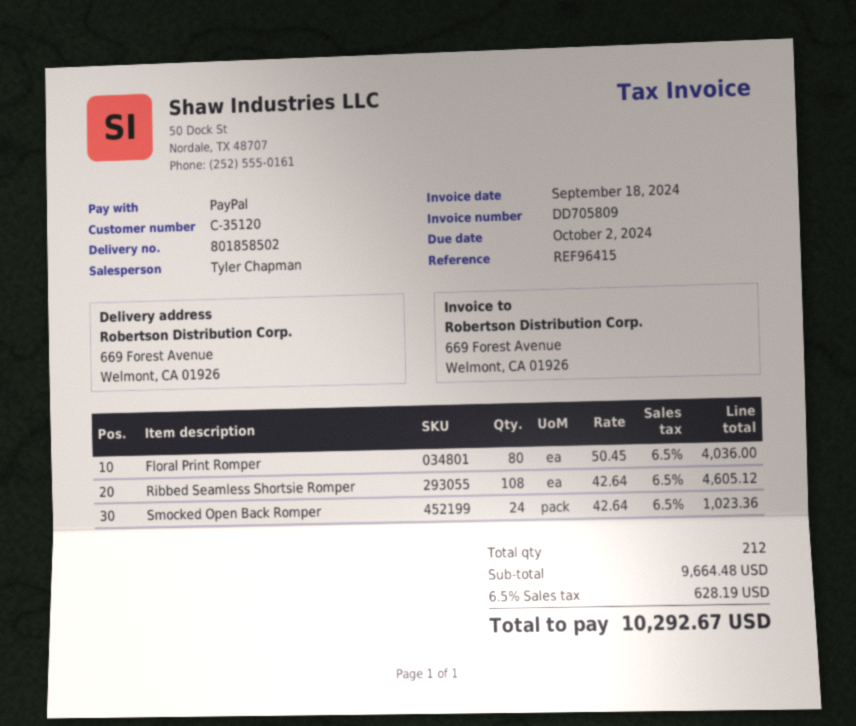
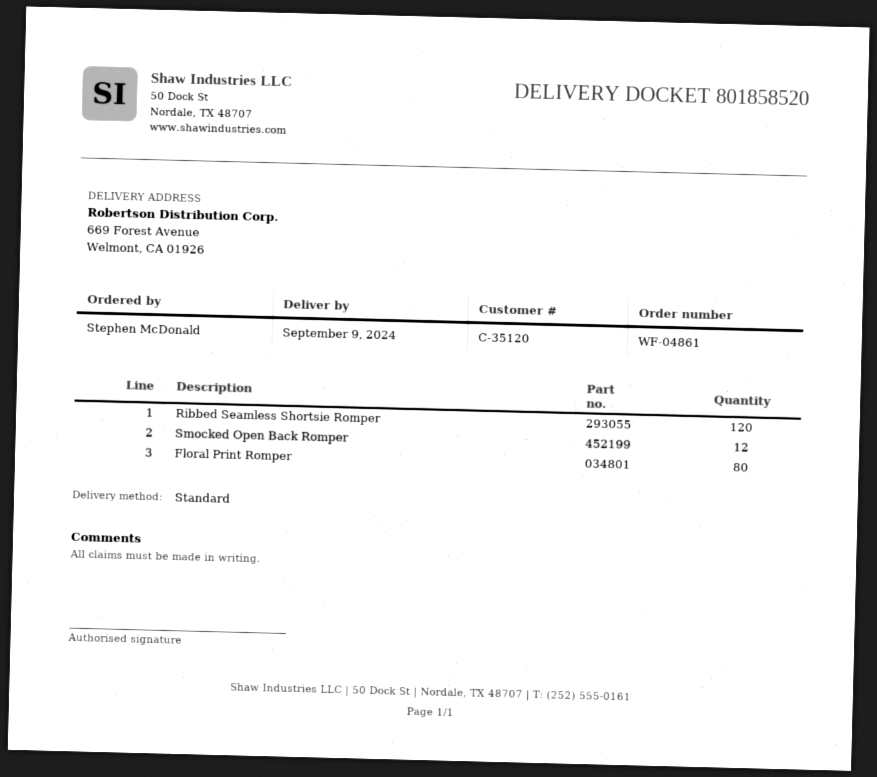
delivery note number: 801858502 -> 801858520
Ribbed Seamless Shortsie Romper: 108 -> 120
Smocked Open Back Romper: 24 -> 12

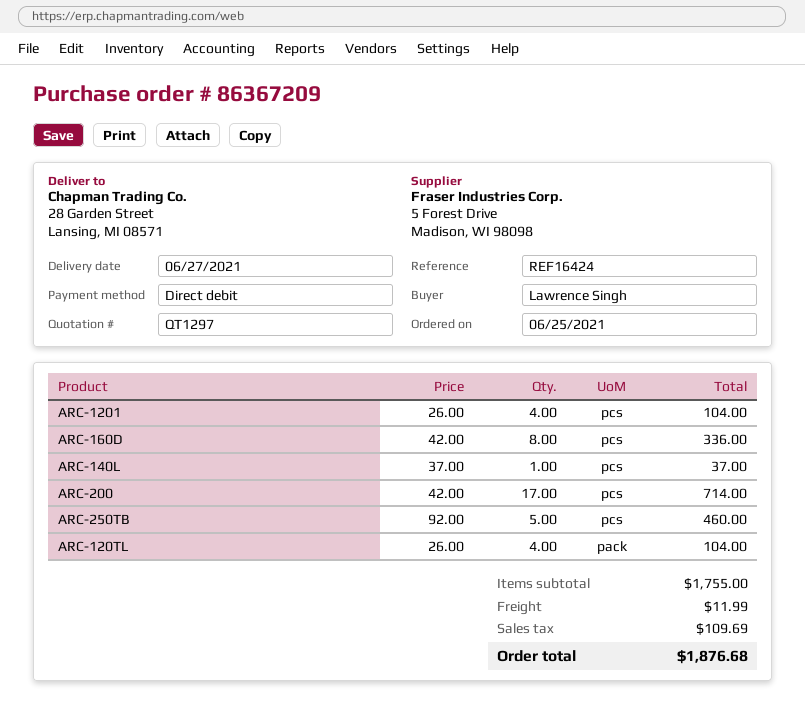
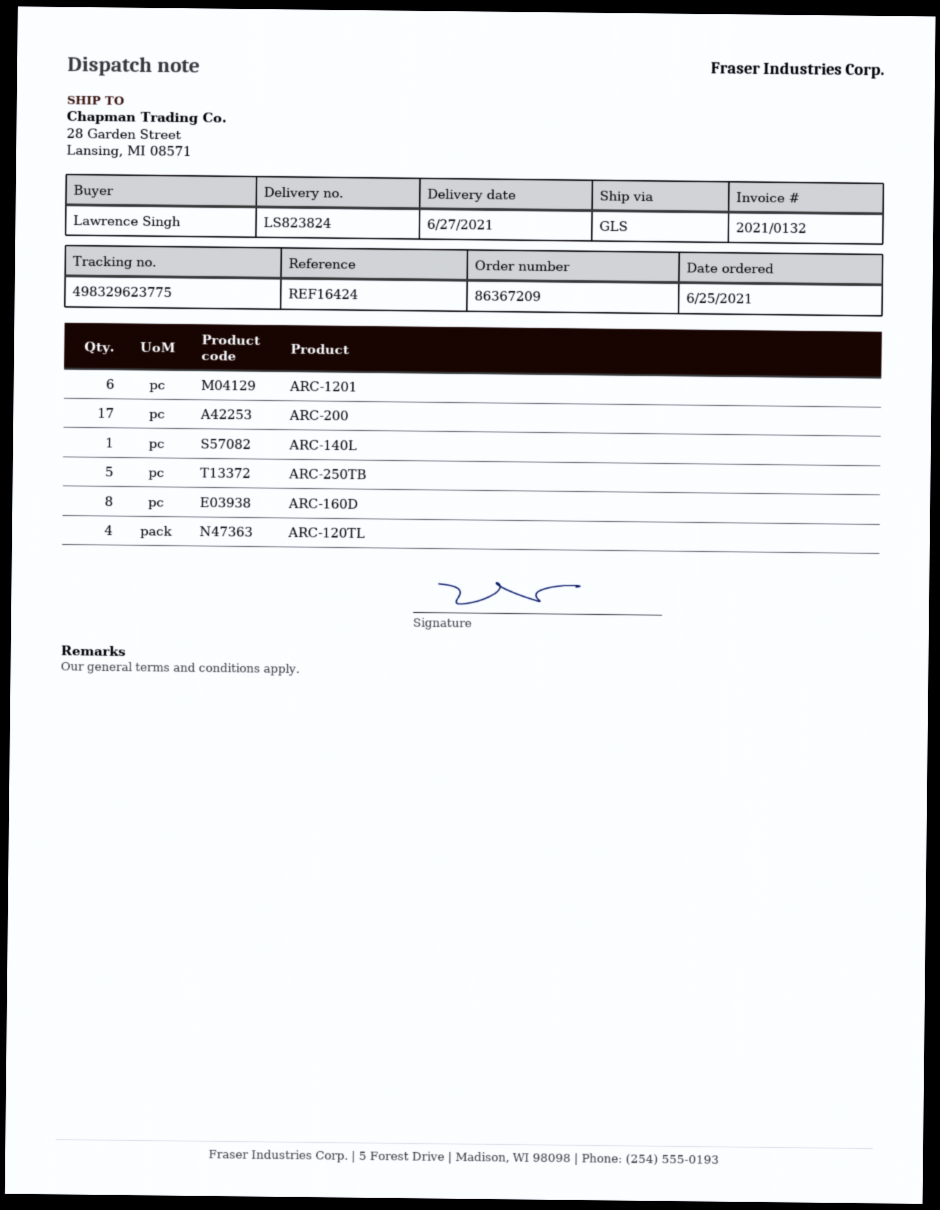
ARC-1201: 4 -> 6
---
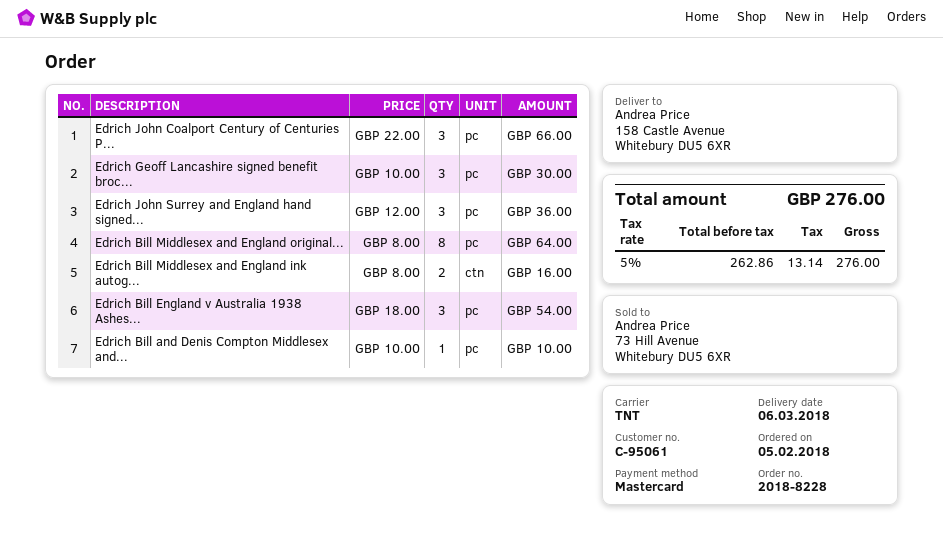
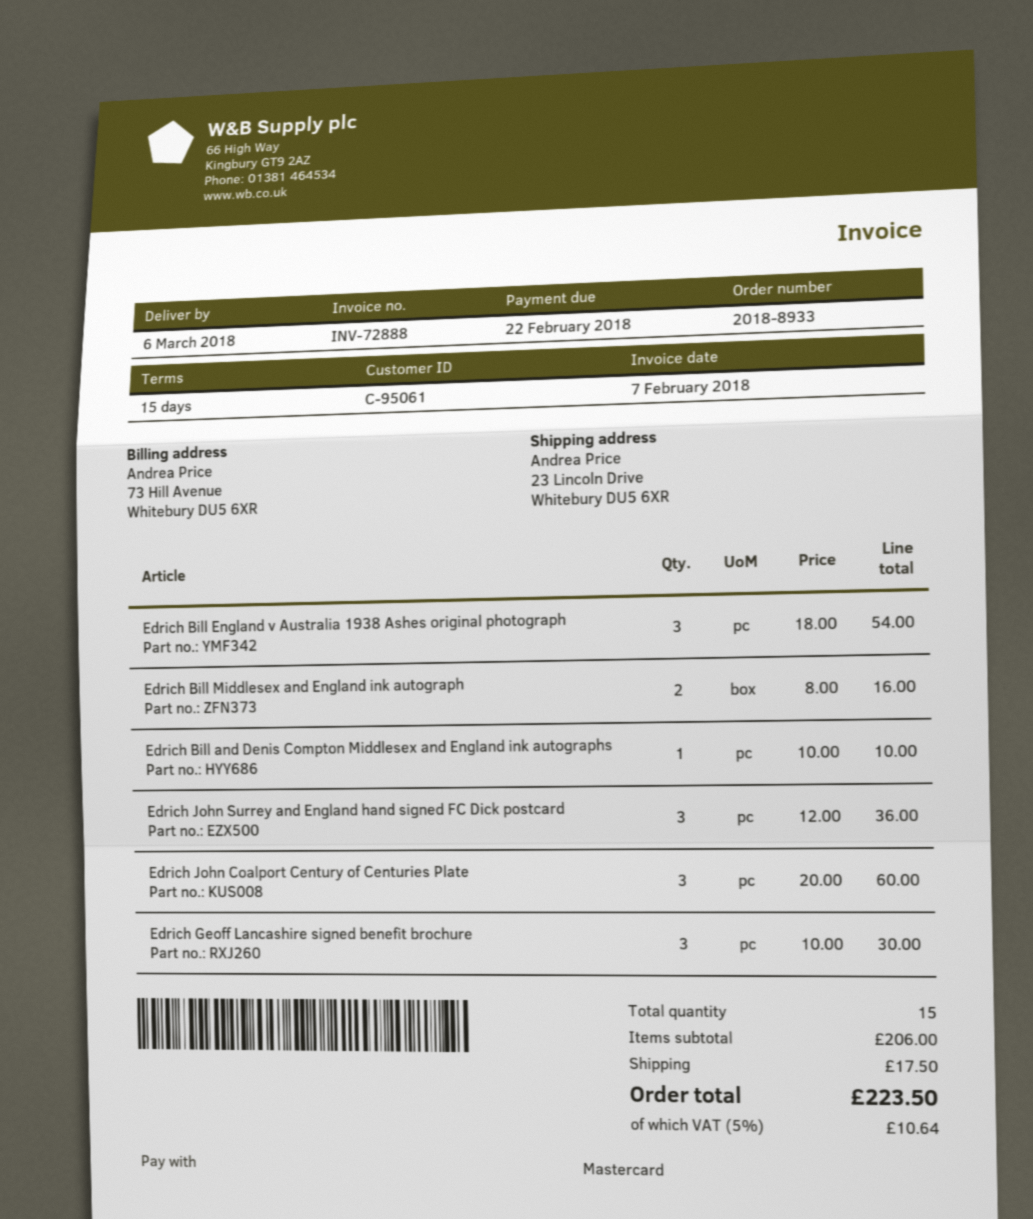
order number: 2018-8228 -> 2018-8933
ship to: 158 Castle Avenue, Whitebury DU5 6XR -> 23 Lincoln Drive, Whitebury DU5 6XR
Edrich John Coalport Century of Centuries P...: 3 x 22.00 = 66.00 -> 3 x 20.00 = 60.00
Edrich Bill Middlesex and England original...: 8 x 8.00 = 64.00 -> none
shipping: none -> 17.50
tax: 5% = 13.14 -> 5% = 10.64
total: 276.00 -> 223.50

What to work on: Among the entries above, the lines between the ones containing "ship to: 158" and "total: 276.00 -> 223.50", inclusive, are to be transcribed exactly. No other line is to be given.

Written answer:
ship to: 158 Castle Avenue, Whitebury DU5 6XR -> 23 Lincoln Drive, Whitebury DU5 6XR
Edrich John Coalport Century of Centuries P...: 3 x 22.00 = 66.00 -> 3 x 20.00 = 60.00
Edrich Bill Middlesex and England original...: 8 x 8.00 = 64.00 -> none
shipping: none -> 17.50
tax: 5% = 13.14 -> 5% = 10.64
total: 276.00 -> 223.50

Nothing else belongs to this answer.